The deceased’s daughter brought an action seeking to have her mother and brother account for their dealings with the estate (although her mother had since passed away). An account was ordered and provided in 2008. Nothing further happened for three and a half years until the daughter took out a summons seeking to have her mother and brother removed as administrators and replaced by a professional accountant.
The daughter relied upon s.33(3) of the Probate and Administration Ordinance which gives the Court the power to suspend or remove an administrator if “the due and proper administration of the estate and the interests of the persons beneficially entitled thereto so require”. The court should have regard to the size of the estate, the nature of the assets that needed to be administered, the background and the education, training and experience of the remaining and substituted personal representatives and the interests of the beneficiaries.
When justifying the amounts that had been paid out of the estate, the son relied on the fact that he took out personal loans to cover certain estate expenses (because the estate was illiquid). The loans were given by friends who charged interest of over 40% per annum. The judge commented that there was “much to be said about the personal loans” and described the interest rate as “extraordinarily high”. He bore in mind that the some of the money borrowed was said to be for estate duty which itself only attracts annual interest of 7% per annum if unpaid.
Money was also apparently borrowed to pay for his mother’s medical and care costs. Although there is some debate over whether section 34 of the Trustee Ordinance permitted this, in any event “the section does not absolve the administrator from the duty to act in the interest of the estate for the benefit of all the beneficiaries and to do so impartially among the beneficiaries”.

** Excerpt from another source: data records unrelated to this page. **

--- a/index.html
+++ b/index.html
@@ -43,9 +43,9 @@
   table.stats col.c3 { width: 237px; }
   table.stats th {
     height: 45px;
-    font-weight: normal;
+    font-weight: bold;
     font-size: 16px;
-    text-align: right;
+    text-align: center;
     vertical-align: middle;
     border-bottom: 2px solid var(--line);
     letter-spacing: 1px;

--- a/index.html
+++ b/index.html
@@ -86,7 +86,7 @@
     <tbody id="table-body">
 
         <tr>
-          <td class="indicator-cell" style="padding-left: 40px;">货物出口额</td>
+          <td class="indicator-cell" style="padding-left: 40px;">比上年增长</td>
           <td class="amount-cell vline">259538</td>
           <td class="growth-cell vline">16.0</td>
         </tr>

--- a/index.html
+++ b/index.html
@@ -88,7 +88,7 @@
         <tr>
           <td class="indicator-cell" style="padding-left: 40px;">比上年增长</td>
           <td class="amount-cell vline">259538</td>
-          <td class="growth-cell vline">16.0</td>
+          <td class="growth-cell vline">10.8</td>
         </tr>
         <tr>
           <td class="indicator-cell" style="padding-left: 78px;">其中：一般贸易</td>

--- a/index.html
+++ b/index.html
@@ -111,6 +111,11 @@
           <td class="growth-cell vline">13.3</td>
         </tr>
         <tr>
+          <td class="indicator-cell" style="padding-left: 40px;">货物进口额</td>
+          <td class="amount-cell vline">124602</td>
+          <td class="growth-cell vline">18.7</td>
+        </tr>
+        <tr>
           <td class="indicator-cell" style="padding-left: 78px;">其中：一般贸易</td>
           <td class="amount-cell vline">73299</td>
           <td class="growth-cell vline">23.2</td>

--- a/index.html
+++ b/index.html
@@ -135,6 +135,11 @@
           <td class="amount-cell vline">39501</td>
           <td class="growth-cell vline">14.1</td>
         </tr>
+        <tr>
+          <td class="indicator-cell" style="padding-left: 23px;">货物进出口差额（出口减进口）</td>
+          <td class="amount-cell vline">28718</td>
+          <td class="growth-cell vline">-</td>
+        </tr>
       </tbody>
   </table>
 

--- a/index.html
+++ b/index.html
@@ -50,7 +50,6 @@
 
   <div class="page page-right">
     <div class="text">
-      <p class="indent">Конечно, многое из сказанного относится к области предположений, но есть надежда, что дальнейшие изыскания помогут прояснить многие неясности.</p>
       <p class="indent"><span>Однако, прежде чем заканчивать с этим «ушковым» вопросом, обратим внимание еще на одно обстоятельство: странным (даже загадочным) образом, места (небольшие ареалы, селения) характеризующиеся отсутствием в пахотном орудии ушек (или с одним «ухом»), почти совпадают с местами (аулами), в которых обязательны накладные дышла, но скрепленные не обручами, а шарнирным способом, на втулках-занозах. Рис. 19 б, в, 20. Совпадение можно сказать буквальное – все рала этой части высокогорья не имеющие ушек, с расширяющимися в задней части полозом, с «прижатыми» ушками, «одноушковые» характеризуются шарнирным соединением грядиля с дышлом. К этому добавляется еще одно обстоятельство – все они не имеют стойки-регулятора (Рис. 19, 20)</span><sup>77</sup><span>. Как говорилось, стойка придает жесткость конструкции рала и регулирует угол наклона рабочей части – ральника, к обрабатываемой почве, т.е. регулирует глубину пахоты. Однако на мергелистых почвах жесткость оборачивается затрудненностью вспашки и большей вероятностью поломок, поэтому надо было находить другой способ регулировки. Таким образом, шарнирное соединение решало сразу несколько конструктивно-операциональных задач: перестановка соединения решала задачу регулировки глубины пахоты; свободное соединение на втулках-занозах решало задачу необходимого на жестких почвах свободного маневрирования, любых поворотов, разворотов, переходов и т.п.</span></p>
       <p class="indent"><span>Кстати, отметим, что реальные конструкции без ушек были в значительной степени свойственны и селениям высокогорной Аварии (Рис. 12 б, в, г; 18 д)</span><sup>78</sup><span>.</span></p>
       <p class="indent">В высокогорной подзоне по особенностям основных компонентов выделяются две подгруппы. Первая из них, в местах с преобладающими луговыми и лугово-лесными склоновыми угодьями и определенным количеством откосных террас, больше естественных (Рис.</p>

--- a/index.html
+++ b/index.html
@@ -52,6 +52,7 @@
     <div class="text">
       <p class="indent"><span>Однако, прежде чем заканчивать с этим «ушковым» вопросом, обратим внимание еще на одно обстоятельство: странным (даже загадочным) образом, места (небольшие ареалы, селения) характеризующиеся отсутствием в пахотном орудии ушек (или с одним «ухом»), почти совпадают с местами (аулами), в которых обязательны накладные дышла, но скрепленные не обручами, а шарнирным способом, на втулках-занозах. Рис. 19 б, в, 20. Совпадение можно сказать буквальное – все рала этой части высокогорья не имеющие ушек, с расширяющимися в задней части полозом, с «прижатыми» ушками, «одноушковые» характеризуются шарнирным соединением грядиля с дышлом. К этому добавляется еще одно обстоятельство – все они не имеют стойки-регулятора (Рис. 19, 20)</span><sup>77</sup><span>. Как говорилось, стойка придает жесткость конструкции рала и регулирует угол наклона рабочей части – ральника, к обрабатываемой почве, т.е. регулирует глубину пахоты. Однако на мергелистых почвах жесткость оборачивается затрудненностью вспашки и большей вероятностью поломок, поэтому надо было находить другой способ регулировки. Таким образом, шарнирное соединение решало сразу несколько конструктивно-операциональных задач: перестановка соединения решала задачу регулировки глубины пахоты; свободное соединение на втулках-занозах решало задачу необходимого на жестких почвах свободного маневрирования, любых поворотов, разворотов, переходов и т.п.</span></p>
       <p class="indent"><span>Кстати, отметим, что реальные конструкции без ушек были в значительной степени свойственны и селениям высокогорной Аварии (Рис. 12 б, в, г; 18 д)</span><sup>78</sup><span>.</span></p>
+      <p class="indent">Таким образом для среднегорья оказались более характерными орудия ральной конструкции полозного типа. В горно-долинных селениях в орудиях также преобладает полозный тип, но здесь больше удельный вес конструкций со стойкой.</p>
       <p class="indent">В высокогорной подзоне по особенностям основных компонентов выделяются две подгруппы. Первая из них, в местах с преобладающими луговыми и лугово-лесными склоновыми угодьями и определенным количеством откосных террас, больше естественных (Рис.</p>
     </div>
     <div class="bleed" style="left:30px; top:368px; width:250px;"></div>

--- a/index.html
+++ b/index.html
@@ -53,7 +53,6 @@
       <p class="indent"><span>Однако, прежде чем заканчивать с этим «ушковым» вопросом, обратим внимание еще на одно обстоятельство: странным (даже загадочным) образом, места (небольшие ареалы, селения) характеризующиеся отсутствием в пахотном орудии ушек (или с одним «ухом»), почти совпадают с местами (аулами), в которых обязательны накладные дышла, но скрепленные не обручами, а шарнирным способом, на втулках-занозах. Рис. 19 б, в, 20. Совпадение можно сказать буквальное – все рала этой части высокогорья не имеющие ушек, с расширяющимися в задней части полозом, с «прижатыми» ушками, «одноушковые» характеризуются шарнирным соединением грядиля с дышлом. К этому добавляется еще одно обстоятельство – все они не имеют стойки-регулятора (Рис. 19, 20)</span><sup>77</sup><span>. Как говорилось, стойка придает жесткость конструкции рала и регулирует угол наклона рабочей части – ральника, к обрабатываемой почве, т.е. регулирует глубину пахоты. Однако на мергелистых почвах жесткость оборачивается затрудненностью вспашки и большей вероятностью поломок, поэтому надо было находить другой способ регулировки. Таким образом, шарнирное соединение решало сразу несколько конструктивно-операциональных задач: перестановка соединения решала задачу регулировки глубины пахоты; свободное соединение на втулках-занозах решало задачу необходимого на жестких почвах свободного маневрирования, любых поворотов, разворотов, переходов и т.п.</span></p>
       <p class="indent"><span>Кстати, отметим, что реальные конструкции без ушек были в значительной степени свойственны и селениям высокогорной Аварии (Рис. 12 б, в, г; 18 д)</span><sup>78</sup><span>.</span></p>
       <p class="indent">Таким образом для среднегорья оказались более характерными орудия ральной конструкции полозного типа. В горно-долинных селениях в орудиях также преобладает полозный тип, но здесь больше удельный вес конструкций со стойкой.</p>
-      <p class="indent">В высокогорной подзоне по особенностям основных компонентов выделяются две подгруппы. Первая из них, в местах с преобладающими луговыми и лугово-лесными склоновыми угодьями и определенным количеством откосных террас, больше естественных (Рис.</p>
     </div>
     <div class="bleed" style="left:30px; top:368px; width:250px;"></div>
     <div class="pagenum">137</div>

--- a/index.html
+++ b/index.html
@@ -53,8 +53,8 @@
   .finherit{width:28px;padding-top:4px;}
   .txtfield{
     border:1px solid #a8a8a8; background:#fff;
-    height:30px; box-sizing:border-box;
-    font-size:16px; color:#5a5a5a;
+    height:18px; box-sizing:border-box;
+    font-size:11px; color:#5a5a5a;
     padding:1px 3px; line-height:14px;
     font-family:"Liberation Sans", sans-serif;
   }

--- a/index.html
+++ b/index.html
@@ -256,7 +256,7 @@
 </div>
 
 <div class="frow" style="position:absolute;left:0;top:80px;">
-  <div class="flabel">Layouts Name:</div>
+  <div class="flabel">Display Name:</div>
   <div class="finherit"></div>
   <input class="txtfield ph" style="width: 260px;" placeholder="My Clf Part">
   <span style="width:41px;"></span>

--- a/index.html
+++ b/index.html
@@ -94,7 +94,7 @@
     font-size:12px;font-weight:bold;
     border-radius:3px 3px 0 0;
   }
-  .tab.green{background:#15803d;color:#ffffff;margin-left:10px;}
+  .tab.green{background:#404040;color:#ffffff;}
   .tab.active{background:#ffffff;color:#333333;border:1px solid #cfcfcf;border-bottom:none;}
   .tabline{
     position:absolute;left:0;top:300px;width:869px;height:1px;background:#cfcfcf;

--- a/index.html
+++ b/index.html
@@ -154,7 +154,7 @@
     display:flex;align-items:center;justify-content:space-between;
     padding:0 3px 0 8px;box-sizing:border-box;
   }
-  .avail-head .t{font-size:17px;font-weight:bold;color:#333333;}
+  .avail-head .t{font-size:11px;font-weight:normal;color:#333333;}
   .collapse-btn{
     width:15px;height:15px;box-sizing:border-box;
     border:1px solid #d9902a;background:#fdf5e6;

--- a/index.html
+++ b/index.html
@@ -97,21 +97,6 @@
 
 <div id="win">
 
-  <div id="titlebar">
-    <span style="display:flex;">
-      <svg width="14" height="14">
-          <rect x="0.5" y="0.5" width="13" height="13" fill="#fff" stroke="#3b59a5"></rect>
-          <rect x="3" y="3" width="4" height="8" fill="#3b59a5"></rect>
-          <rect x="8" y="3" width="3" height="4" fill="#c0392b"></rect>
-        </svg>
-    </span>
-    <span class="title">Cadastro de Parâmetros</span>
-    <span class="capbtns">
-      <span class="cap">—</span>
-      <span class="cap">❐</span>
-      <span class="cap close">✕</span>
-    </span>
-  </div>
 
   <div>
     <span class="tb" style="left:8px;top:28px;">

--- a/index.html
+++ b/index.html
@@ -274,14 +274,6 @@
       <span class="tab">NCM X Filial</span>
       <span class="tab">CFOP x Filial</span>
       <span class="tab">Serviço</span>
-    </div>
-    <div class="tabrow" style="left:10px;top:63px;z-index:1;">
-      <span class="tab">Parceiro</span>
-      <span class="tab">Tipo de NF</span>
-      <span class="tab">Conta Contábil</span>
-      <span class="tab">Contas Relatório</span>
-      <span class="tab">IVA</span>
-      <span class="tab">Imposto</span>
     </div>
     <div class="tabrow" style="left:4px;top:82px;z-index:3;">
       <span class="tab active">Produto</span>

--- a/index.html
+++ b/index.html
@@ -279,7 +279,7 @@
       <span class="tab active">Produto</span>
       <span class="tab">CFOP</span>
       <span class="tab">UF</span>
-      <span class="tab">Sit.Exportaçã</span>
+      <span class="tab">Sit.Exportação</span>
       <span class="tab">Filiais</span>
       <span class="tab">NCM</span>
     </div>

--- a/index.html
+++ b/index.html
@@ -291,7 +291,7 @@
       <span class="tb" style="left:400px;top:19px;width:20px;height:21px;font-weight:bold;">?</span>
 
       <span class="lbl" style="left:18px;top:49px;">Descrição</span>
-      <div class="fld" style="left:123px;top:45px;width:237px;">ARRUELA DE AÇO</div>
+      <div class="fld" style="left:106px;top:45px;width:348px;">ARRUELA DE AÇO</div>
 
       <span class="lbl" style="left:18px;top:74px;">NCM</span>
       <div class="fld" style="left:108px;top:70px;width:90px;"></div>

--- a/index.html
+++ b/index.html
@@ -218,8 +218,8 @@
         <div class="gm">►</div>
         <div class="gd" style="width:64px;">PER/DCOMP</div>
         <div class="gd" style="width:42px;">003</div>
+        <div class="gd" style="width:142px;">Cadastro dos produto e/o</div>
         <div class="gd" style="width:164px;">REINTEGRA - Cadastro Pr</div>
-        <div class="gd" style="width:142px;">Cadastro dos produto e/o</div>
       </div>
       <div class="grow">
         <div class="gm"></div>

The judge held that “the terms of s.33(3) [of the Probate and Administration Ordinance] are wide; and establishment of specific guilt or misconduct in administering the estate is not a pre-requisite to the exercise of the discretion.” He went on to state that “the history of how the [son] has administered the estate for the last 9 years, even on his own case, and his failure to keep and provide full and accurate accounts of the details of the estate as and when required to do so cry out for intervention.” Accordingly, the son and mother were formally removed and ordered to pay the costs of the application.
In many cases, this kind of application is just the start. Once the new administrators come in they will want to satisfy themselves as to what has happened to the estate assets and may wish to consider whether steps should be taken to reclaim any funds which have been improperly paid out.